I'd prefer to see New Ireland bought by a company with no current Irish life assurance business, e.g. one of the big general companies.  Or a group of investors.


----------



## hopalong (16 Apr 2010)

did a french company once own new ireland?


----------



## stuckhere (16 Apr 2010)

*BIAM funds ... what happens to them?*

Dear Brendan and LDFerguson,
I see you are talking about the insurance side of the news, so feel free to move this to a new post if you feel it should be separate, but I'm just wondering about the BIAM funds that my pension fund is partially invested in, what will happen to them ? I was made redundant about a year ago and left my pension funds with the old employer fund manager, hoping I could just transfer it to a new scheme with the new employer... Will the funds just be renamed and keep the same value, is that what happens normally or could they decrease or increase with the move ?


----------



## LDFerguson (16 Apr 2010)

If BIAM is sold, it should be sold as a going concern so existing BIAM funds should just be rebranded under the new owner's brand.  The new owner may decide to appoint new fund managers or leave the existing staff in situ.  New fund managers could have a positive or negative effect on the performance of the funds, depending on how good they turn out to be.


----------



## mtk (16 Apr 2010)

hopalong said:


> did a french company once own new ireland?


 
yes froget which one ump? they hadn;t much interest so the top guys in new ireland went looking for a buyer


----------



## mercman (17 Apr 2010)

LDFerguson said:


> New fund managers could have a positive or negative effect on the performance of the funds, depending on how good they turn out to be.



The sale of these entities gives Policy holders a chance to accumulate their thoughts and if they wish to be part of such a set up, or to go with a different regime of mannerly investment management. Why does one think are the reasons as to why BIAM have lost so much market share. 

In the case of New Ireland it needs a complete breath of fresh air.
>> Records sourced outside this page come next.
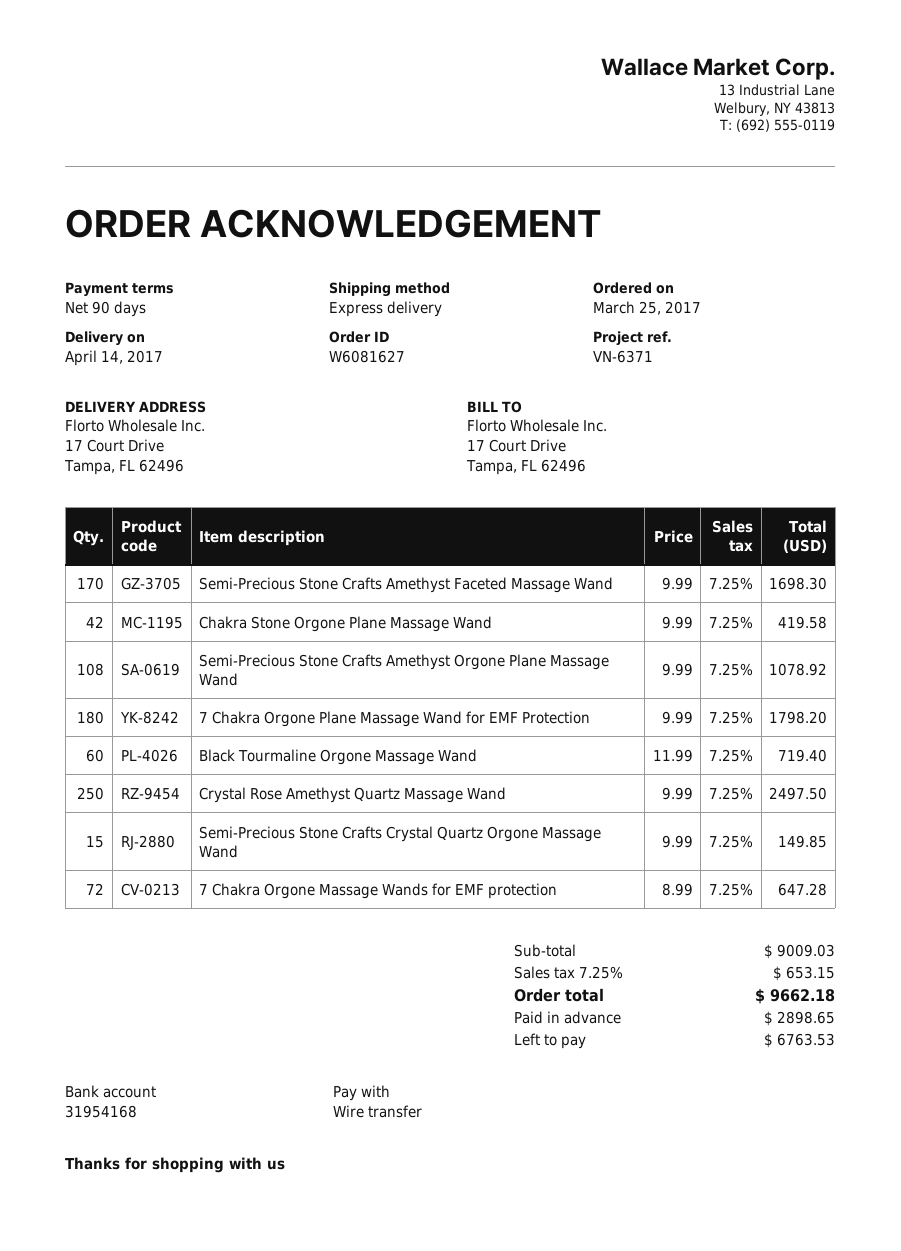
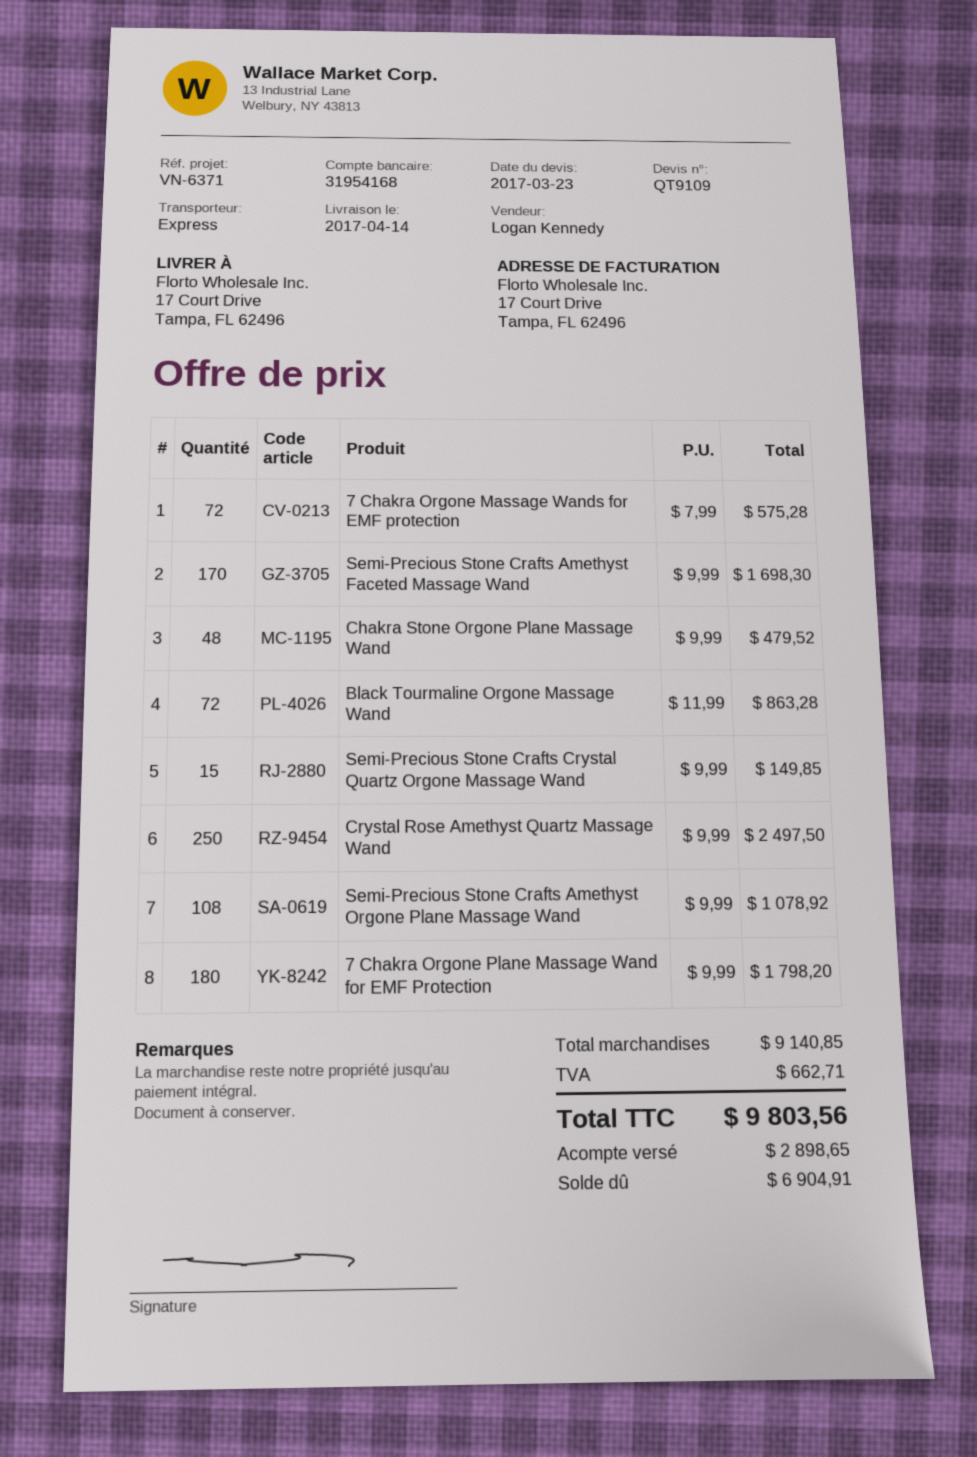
Chakra Stone Orgone Plane Massage Wand: 42 x 9.99 = 419.58 -> 48 x 9.99 = 479.52
Black Tourmaline Orgone Massage Wand: 60 x 11.99 = 719.40 -> 72 x 11.99 = 863.28
7 Chakra Orgone Massage Wands for EMF protection: 72 x 8.99 = 647.28 -> 72 x 7.99 = 575.28
subtotal: 9009.03 -> 9140.85
tax: 653.15 -> 662.71
total: 9662.18 -> 9803.56
balance: 6763.53 -> 6904.91

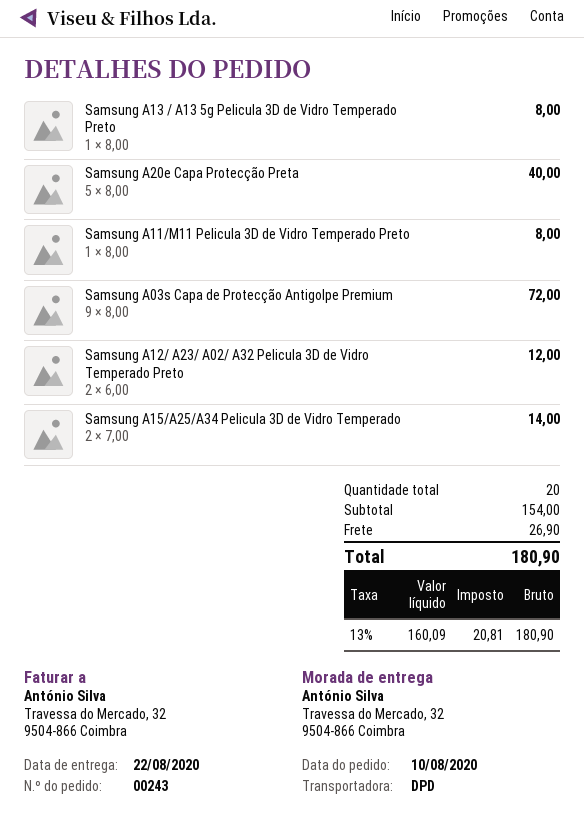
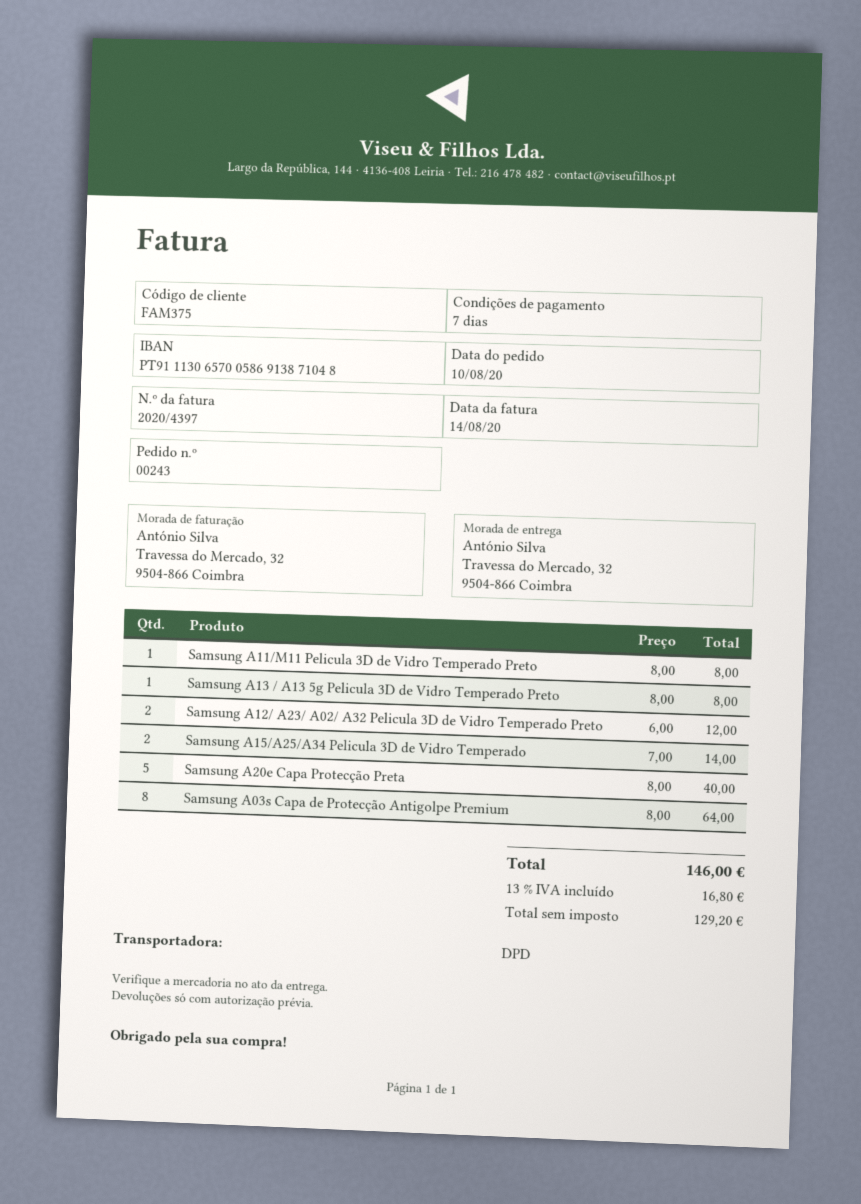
Samsung A03s Capa de Protecção Antigolpe Premium: 9 x 8.00 = 72.00 -> 8 x 8.00 = 64.00
shipping: 26.90 -> none
net: 160.09 -> 129.20
tax: 13% = 20.81 -> 13% = 16.80
total: 180.90 -> 146.00

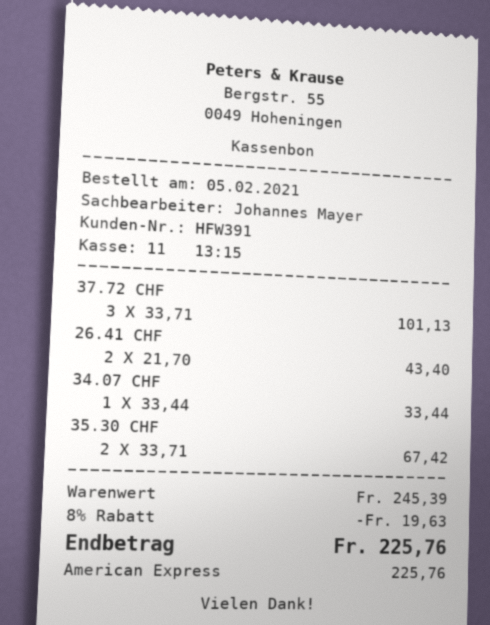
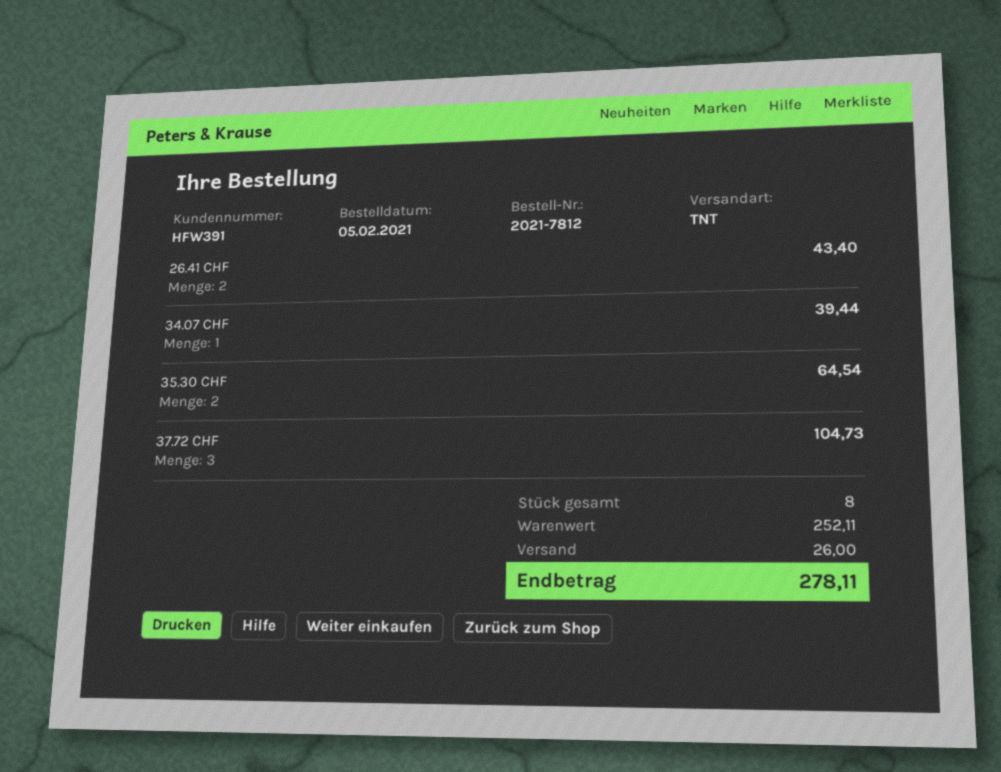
37.72 CHF: 3 for 101.13 -> 3 for 104.73
34.07 CHF: 1 for 33.44 -> 1 for 39.44
35.30 CHF: 2 for 67.42 -> 2 for 64.54
subtotal: 245.39 -> 252.11
discount: 8% = 19.63 -> none
shipping: none -> 26.00
total: 225.76 -> 278.11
Their fund managers are fine but outside of this it leaves an awful lot to be desired. For those that are working in these corporates you now could realistically have a chance to be part of a credible entity. And to those that offered abhorrent customer service, I really do hope you get your just deserts.


----------



## mercman (11 Jun 2010)

Nearly two months have passed and there doesn't seem to be an overload of buyers. With in excess of €12 billion under management one would have thought that this one would be snapped up -- but no way , the penny has dropped


----------



## Kine (14 Jun 2010)

BoI  have several years to sell these don't they?


----------